3. INDEMNITY. Assignee shall indemnify, defend and hold Assignor harmless
from and against all claims, losses, damages, costs, expenses and liabilities
(including reasonable attorneys' fees) arising out of or relating to any of the
Real Property or Real Property Agreements (including, without limitation,
environmental matters or any failure to obtain required consents to this
Assignment, if any) whether arising before, on or after the Effective Date.
4. ATTORNEYS' FEES. If any legal action or other proceeding is commenced
to enforce or interpret any provision of, or otherwise relating to, this
Agreement, the losing party shall pay the prevailing party's actual expenses
incurred in the investigation of any claim leading to the proceeding,
preparation for and participation in the proceeding, any appeal or other post
judgment motion, and any action to enforce or collect the judgment including
contempt, garnishment, levy, discovery and bankruptcy. For this purpose
"EXPENSES" include, without limitation, court or other proceeding costs and
experts' and attorneys' fees and their expenses.
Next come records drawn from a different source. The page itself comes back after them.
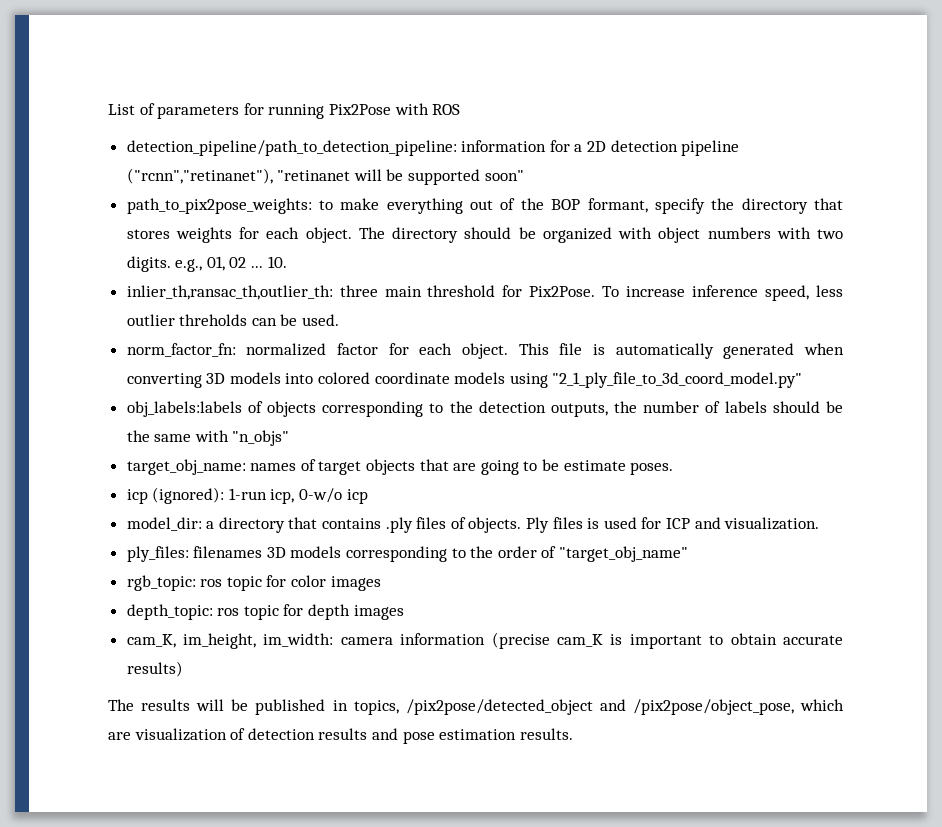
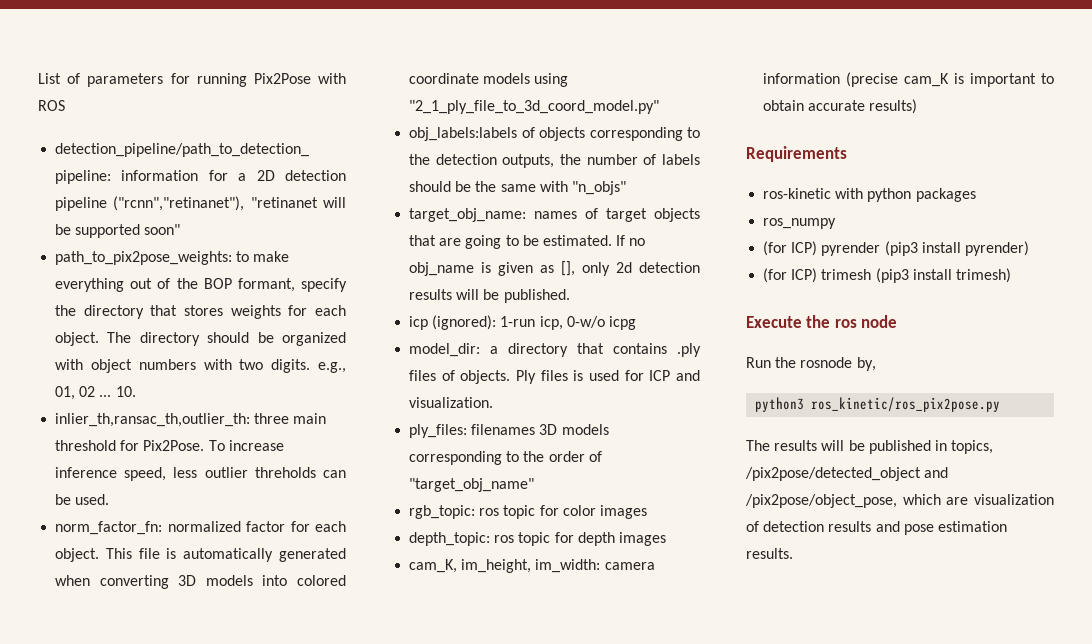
- target_obj_name: names of target objects that are going to be estimate poses.
+ target_obj_name: names of target objects that are going to be estimated. If no obj_name is given as [], only 2d detection results will be published.
- icp (ignored): 1-run icp, 0-w/o icp
+ icp (ignored): 1-run icp, 0-w/o icpg
+ Requirements
+ ros-kinetic with python packages
+ ros_numpy
+ (for ICP) pyrender (pip3 install pyrender)
+ (for ICP) trimesh (pip3 install trimesh)
+ Execute the ros node
+ Run the rosnode by,
+ python3 ros_kinetic/ros_pix2pose.py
The phrase "prevailing party"
shall mean the party who is determined in the proceeding to have prevailed or
who prevails by dismissal, default or otherwise.
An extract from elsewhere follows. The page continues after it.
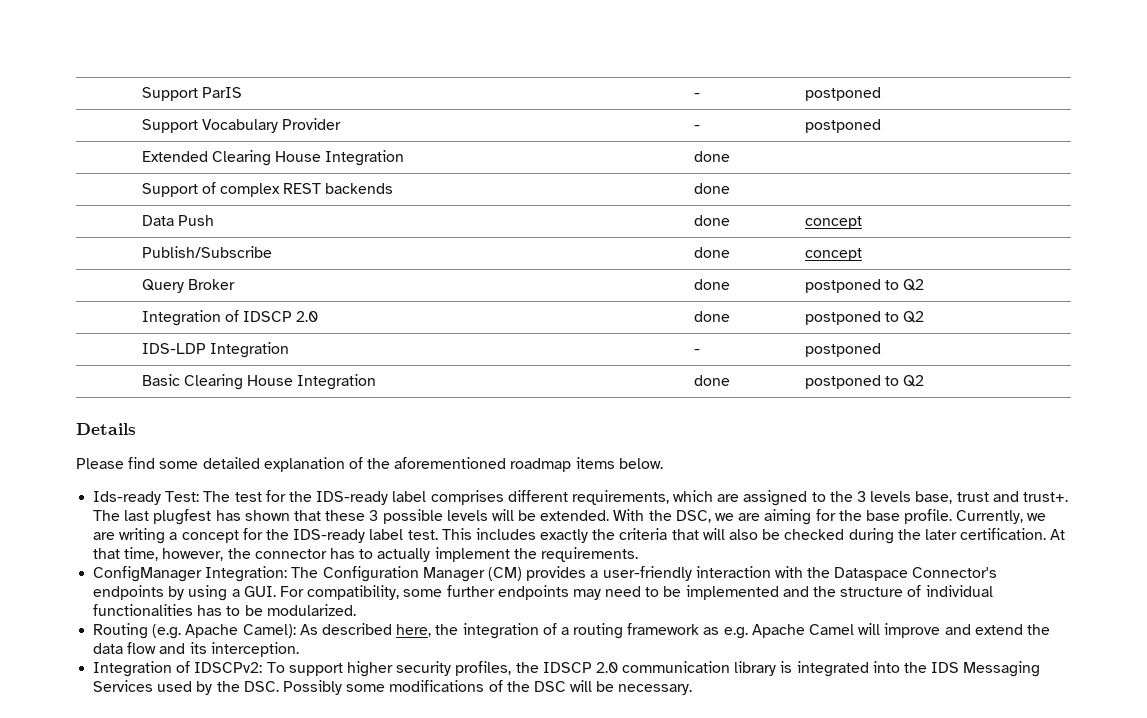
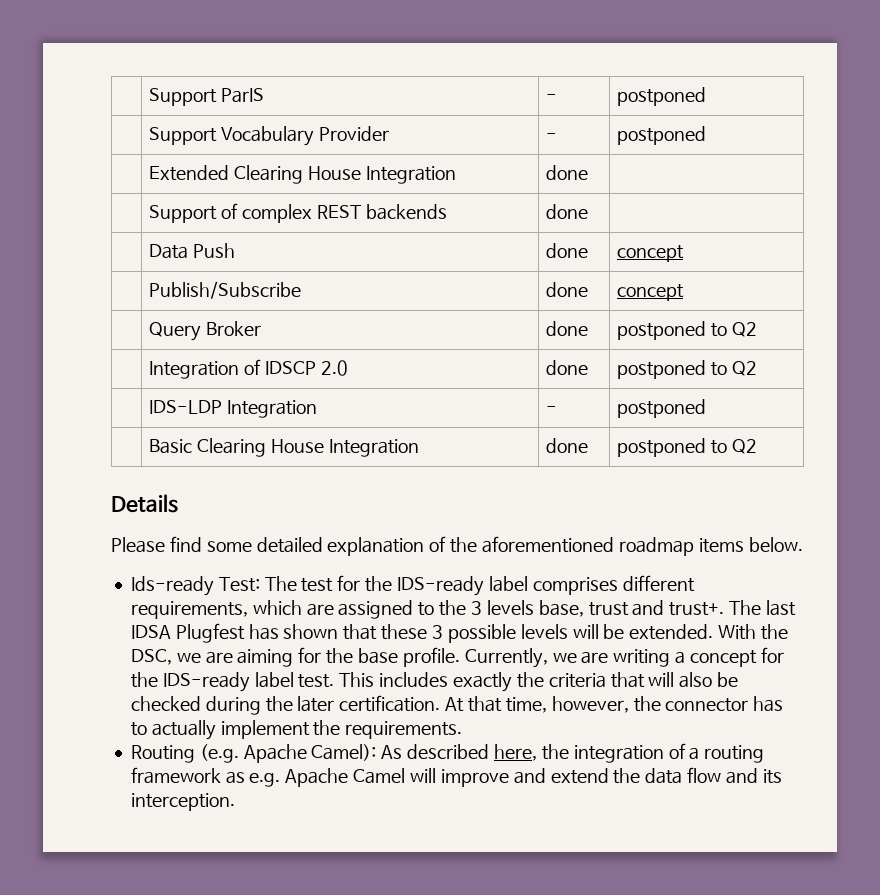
- The last plugfest has shown that these 3 possible levels will be extended.
+ The last IDSA Plugfest has shown that these 3 possible levels will be extended.
- ConfigManager Integration: The Configuration Manager (CM) provides a user-friendly interaction with the Dataspace Connector's endpoints by using a GUI. For compatibility, some further endpoints may need to be implemented and the structure of individual functionalities has to be modularized.
- Integration of IDSCPv2: To support higher security profiles, the IDSCP 2.0 communication library is integrated into the IDS Messaging Services used by the DSC. Possibly some modifications of the DSC will be necessary.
5. CHOICE OF LAW AND FORUM. This Agreement shall be construed in
accordance with, and governed by, the internal laws of the State of California.
Any action to enforce or interpret its provisions must be brought in State or
Federal Courts located in San Francisco, California.
6. COUNTERPARTS. This Agreement may be executed in multiple counterparts,
each of which shall be deemed an original, and counterpart signature pages may
be assembled to form a single original document.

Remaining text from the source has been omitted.